Kararın davacı-karşı davalı erkek vekili tarafından istinaf edilmesi üzerine, Bölge Adliye Mahkemesince başvurunun esastan reddine karar verilmiştir.
Bölge Adliye Mahkemesi kararı davacı-karşı davalı erkek vekili tarafından temyiz edilmekle; kesinlik, süre, temyiz şartı ve diğer usul eksiklikleri yönünden yapılan ön inceleme sonucunda, temyiz dilekçesinin kabulüne karar verildikten ve Tetkik Hâkimi tarafından hazırlanan rapor dinlendikten sonra dosyadaki belgeler incelenip gereği düşünüldü:
I. DAVA
Davacı-karşı davalı erkek vekili dava ve karşı davaya cevap dilekçelerinde özetle; kadının, sürekli müvekkilini aşağıladığını, sevmediğini ve boşanacağını söylediğini, aralarında karı koca ilişkilerinin olmadığını, müvekkiliyle aynı yatağı paylaşmadığını, koca olarak görmediğini, eviyle ilgilenmediğini, gereksiz harcamalar yaptığını, tüm bu kusurlu davranışlarından dolayı da evlilik birliğinin temelinden sarsıldığını belirterek; davanın kabulü ile tarafların boşanmalarına ve müvekkili yararına 50.000,00 TL maddî, 50.000,00 TL manevî tazminata karar verilmesini talep ve dava etmiştir.
II. CEVAP
Davalı-karşı davacı kadın vekili cevap ve karşı dava dilekçesinde özetle; erkeğin iddialarını kabul etmediklerini, iddiaların gerçek dışı olduğunu, erkeğin evlilik birliğinin üzerine yüklediği sorumlulukları yerine getirmediğini, eviyle, eşiyle ve ortak çocuklarla ilgilenmediğini, fiziksel şiddet uyguladığını, hakaret ettiğini, ilgi göstermediğini, maddî ve manevî olarak hiçbir yardımda bulunmadığını, ortak çocukların doğumunda dahi hastaneye gelmediğini, çoğu zaman çalışmadığını, evin ihtiyaçlarını karşılamadığı, geçimsizlikte müvekkilinin hiçbir kusurunun olmadığını, tüm kusurun erkekte olduğunu belirterek; asıl davanın reddine, karşı davanın kabulü ile tarafların evlilik birlikteliğinin sarsılması hukuki sebebi ile boşanmalarına, müvekkili yararına aylık 5.000,00 TL tedbir ve yoksulluk nafakasına, bu nafakanın gelecek her yıl enflasyon oranında artırılması ile yine müvekkili yararına yasal faizi ile birlikte 100.000,00 TL maddî ve 100.000,00 TL manevî tazminata karar verilmesini talep ve dava etmiştir.

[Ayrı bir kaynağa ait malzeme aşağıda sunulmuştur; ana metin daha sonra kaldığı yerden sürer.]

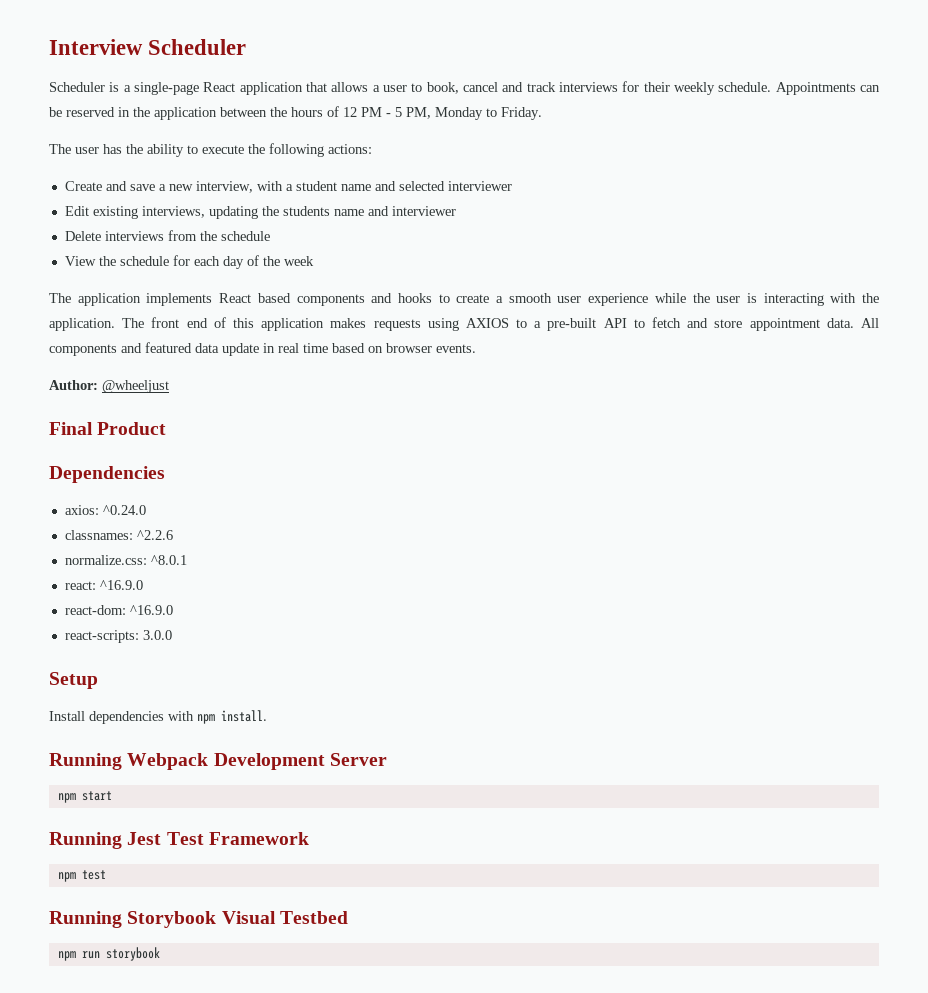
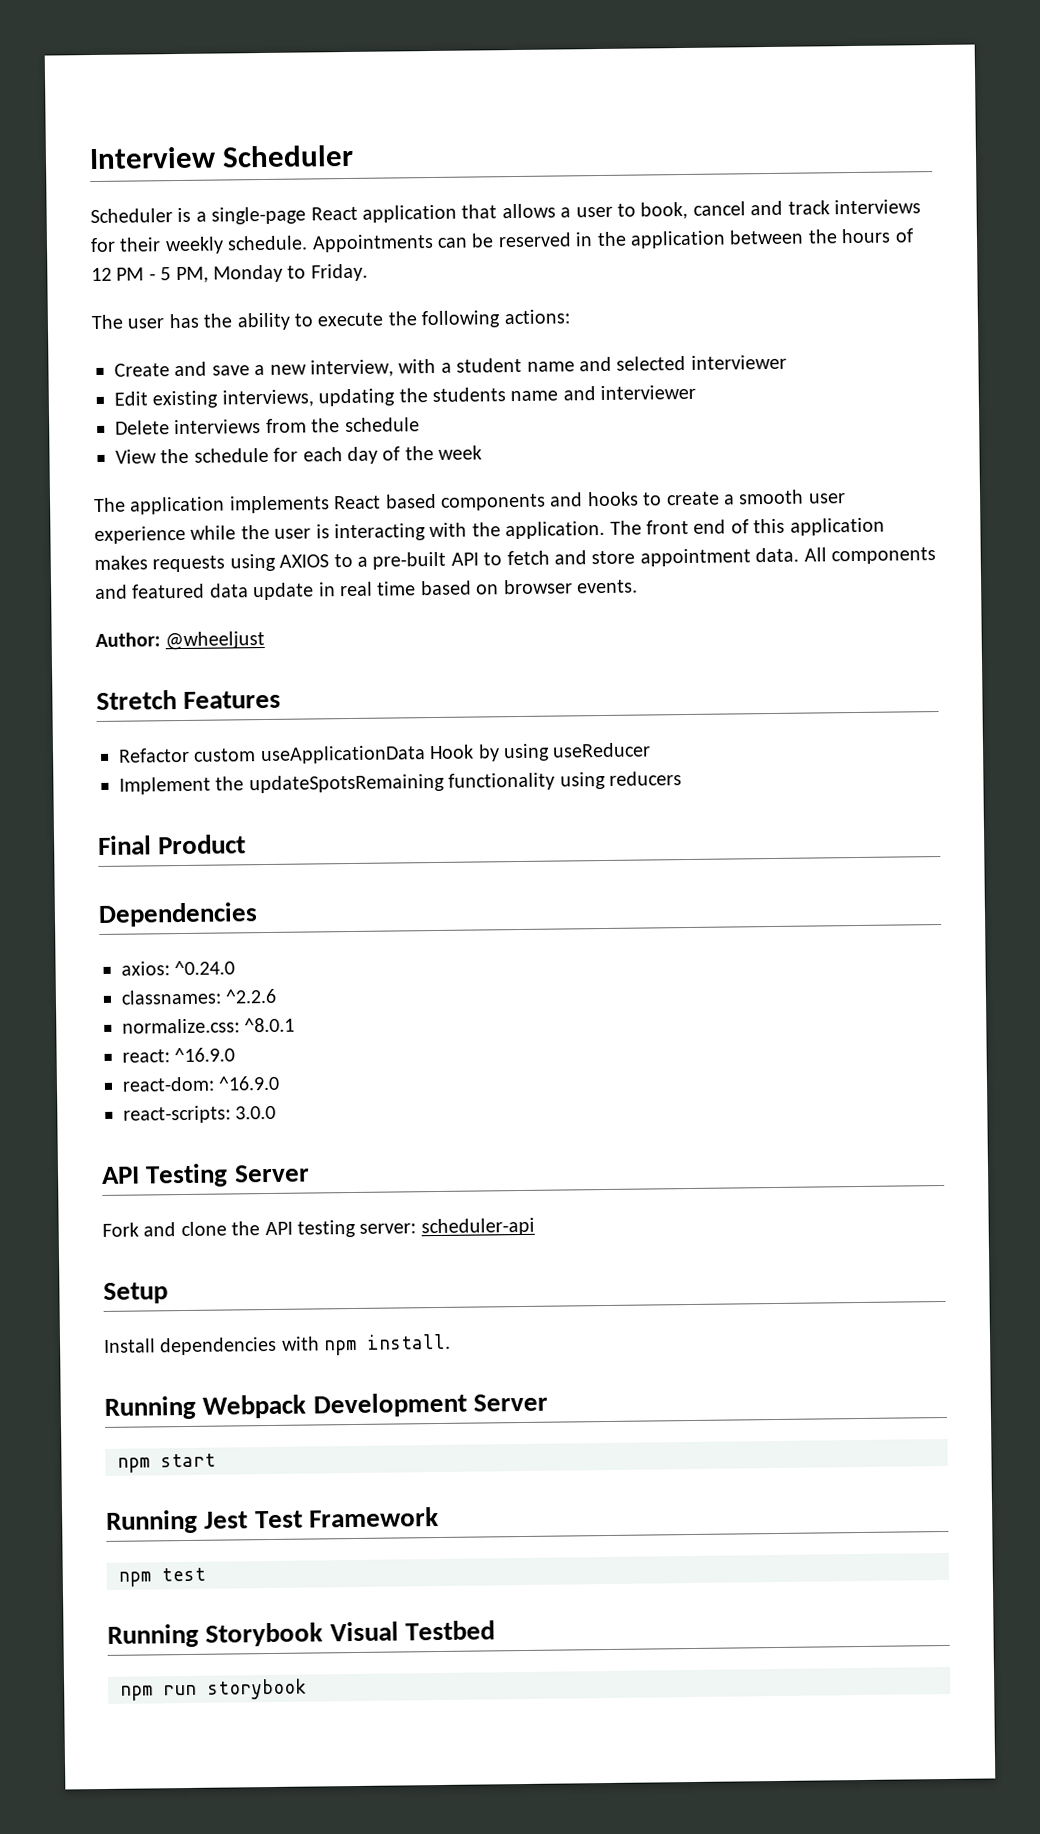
(169, 386) none -> [96,690,282,711] [118,742,652,765] [119,771,682,795] // Stretch Features // Refactor custom useApplicationData Hook by using useReducer // Implement the updateSpotsRemaining functionality using reducers
(172, 635) none -> [101,1163,310,1188] [102,1217,535,1238] // API Testing Server // Fork and clone the API testing server: scheduler-api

III. İLK DERECE MAHKEMESİ KARARI
İlk Derece Mahkemesinin yukarıda tarih ve sayısı belirtilen kararı ile; boşanmaya sebebiyet veren ve gerçekleşen olaylarda erkeğin, yurt dışına gittikten sonra maddî ve manevî olarak ailesine katkısının olmadığı, kadının, çocukların ihtiyaçları için kredi çektiği, annesinin, eşinin vefatından sonra yalnız kalmaması için ve erkek yurt dışındayken onların evinde kaldığı erkeğin, evin ihtiyaçları için kadın tarafından para istendiğinde mesaj kayıtlarından görüldüğü üzere "Ne haliniz varsa görün, gelmiyorum, yüzünüzü görmek istemiyorum" dediği ve erkeğin habersiz bir şekilde boşanma davası açtığı, gerçekleşen bu durum karşısında boşanmaya neden olan olaylarda erkeğin tamamen kusurlu olduğu, kadına atfı kabil bir kusur isnadının mümkün bulunmadığı, kadından evlilik birliğini sürdürmesinin beklenemeyeceği, boşanma davası açmakta haklı olduğu, evliliğin devamı konusunda gerek taraflar gerek toplum için bir fayda kalmadığı gerekçesi ile erkeğin açtığı asıl boşanma davasının reddi ile kadın tarfından açılan boşanma davasının kabulü ile tarafların 4721 sayılı Türk Medeni Kanunu'nun (4721 sayılı Kanun) 166 ncı maddesinin birinci fıkrası uyarınca boşanmalarına, kadının, emekli olduğu, aynı zamanda asgari ücretle hemşire olarak çalıştığı, buna göre kadının düzenli ve yeterli gelir getiren bir işte çalıştığından yoksulluk nafakası talebinin reddine, kadının beklenen ve mevcut maddî menfaatlerinin ortadan kalktığı, ayrıca kişilik haklarının ihlal edildiği anlaşıldığından tarafların ekonomik ve sosyal durumları, boşanmaya yol açan olaylardaki kusur derecesi, paranın alım gücü, kişilik haklarına yapılan saldırı ile ihlal edilen mevcut ve beklenen menfaat dikkate alındığında kadın yararına 27.000,00 TL maddî, 23.000,00 TL manevî tazminata karar verilmiştir.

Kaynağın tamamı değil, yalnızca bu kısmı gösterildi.